» **TASK TO COMPLETE**
Every line below that holds the string "with" should be copied.

» **AVAILABLE DATA**
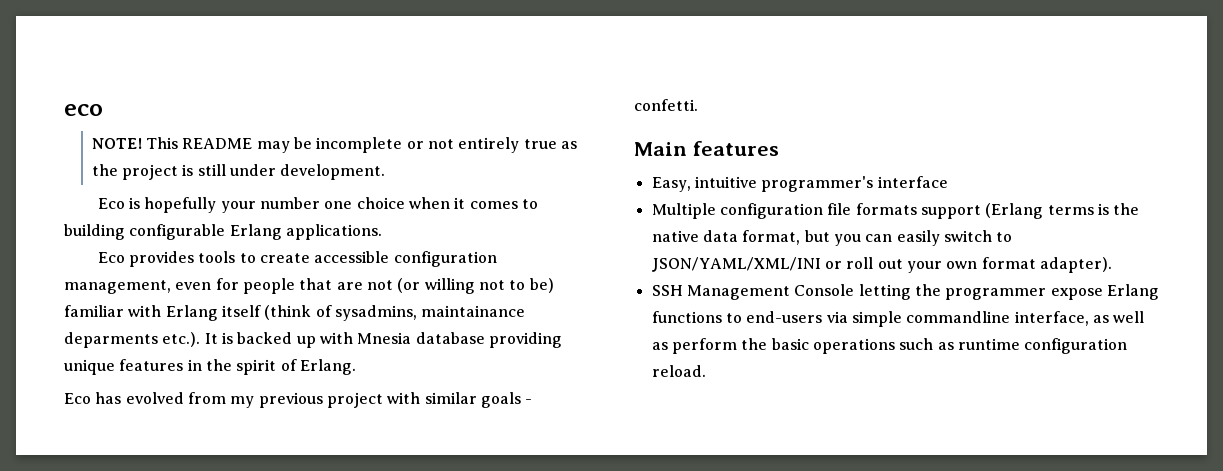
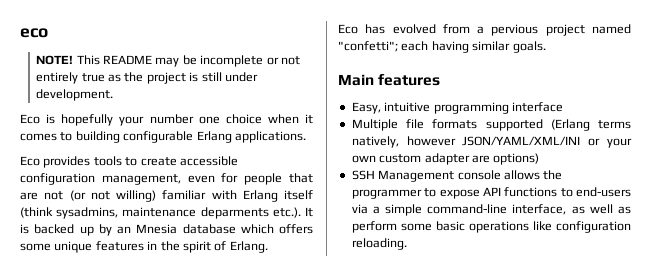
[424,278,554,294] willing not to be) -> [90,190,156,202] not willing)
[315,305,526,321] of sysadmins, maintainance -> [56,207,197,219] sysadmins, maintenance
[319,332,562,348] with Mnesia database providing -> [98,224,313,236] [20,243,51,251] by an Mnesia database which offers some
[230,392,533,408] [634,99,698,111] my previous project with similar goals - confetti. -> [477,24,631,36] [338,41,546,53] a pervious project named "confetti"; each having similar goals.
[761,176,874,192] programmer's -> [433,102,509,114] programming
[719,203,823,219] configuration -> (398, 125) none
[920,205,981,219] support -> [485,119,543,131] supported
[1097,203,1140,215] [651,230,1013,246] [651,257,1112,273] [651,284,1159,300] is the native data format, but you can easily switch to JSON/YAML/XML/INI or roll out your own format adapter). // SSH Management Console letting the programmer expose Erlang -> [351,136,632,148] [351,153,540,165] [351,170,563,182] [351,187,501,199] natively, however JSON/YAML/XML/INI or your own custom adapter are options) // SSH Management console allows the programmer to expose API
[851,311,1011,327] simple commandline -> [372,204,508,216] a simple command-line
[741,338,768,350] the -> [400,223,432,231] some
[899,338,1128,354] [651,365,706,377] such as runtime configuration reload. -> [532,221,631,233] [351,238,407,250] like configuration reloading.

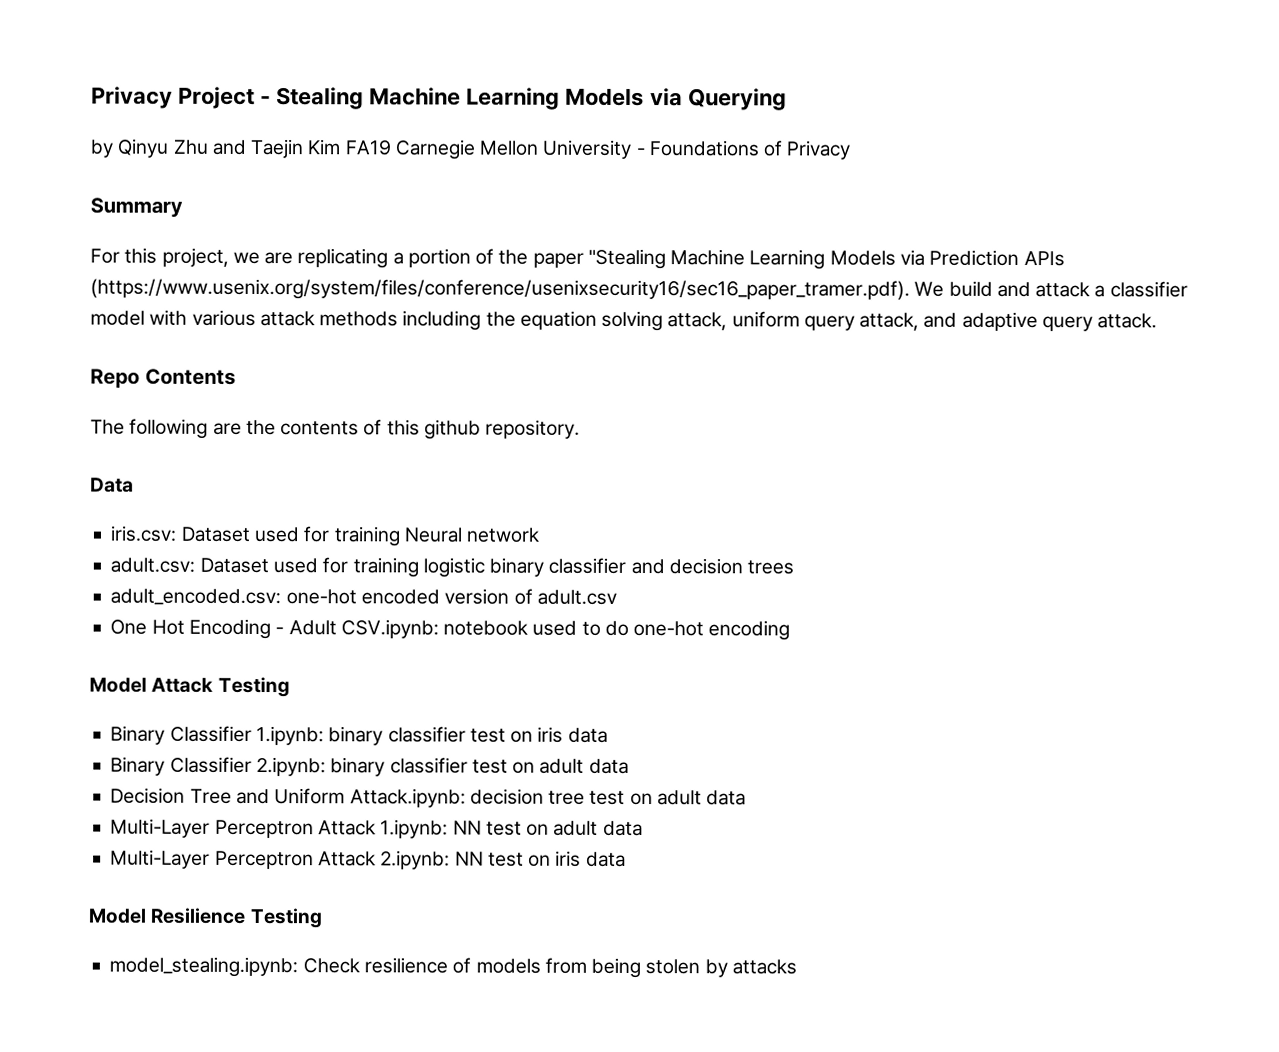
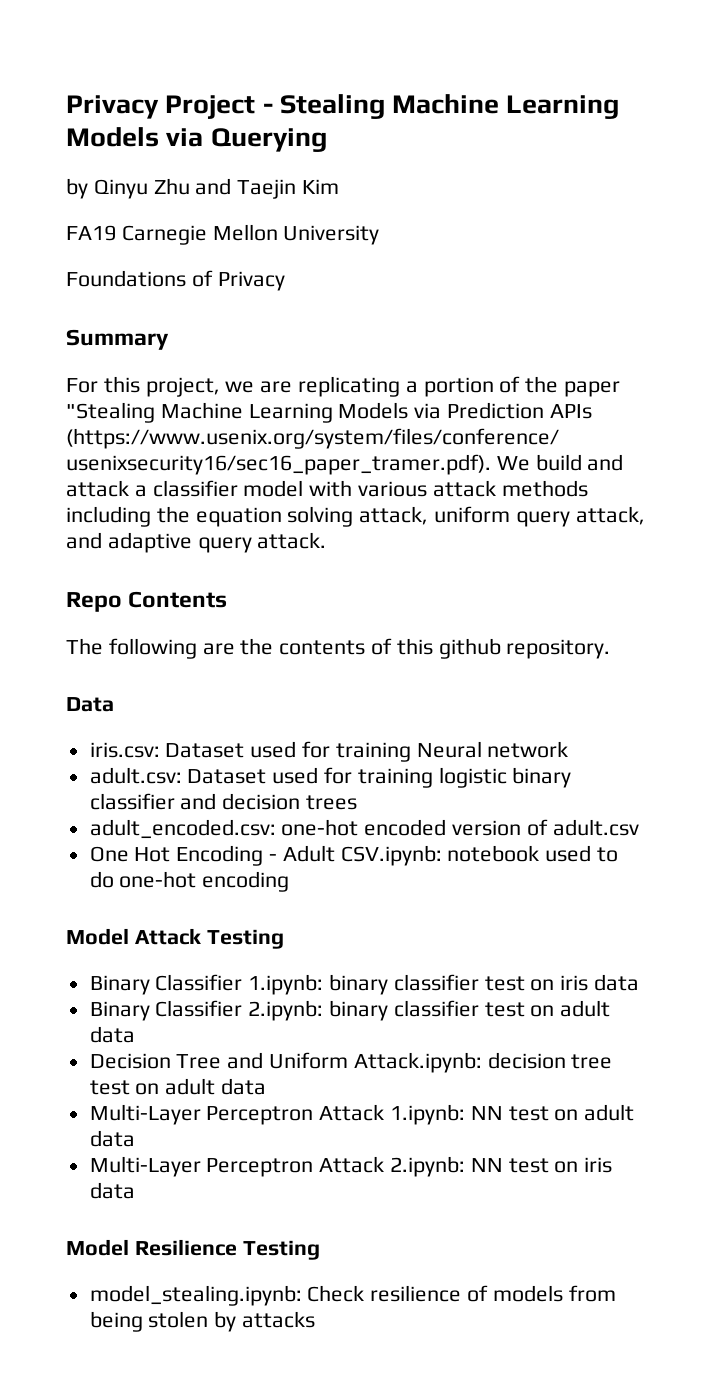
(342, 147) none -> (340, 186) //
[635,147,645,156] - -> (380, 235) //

» **REPLY TO THE TASK**
[319,332,562,348] with Mnesia database providing -> [98,224,313,236] [20,243,51,251] by an Mnesia database which offers some
[230,392,533,408] [634,99,698,111] my previous project with similar goals - confetti. -> [477,24,631,36] [338,41,546,53] a pervious project named "confetti"; each having similar goals.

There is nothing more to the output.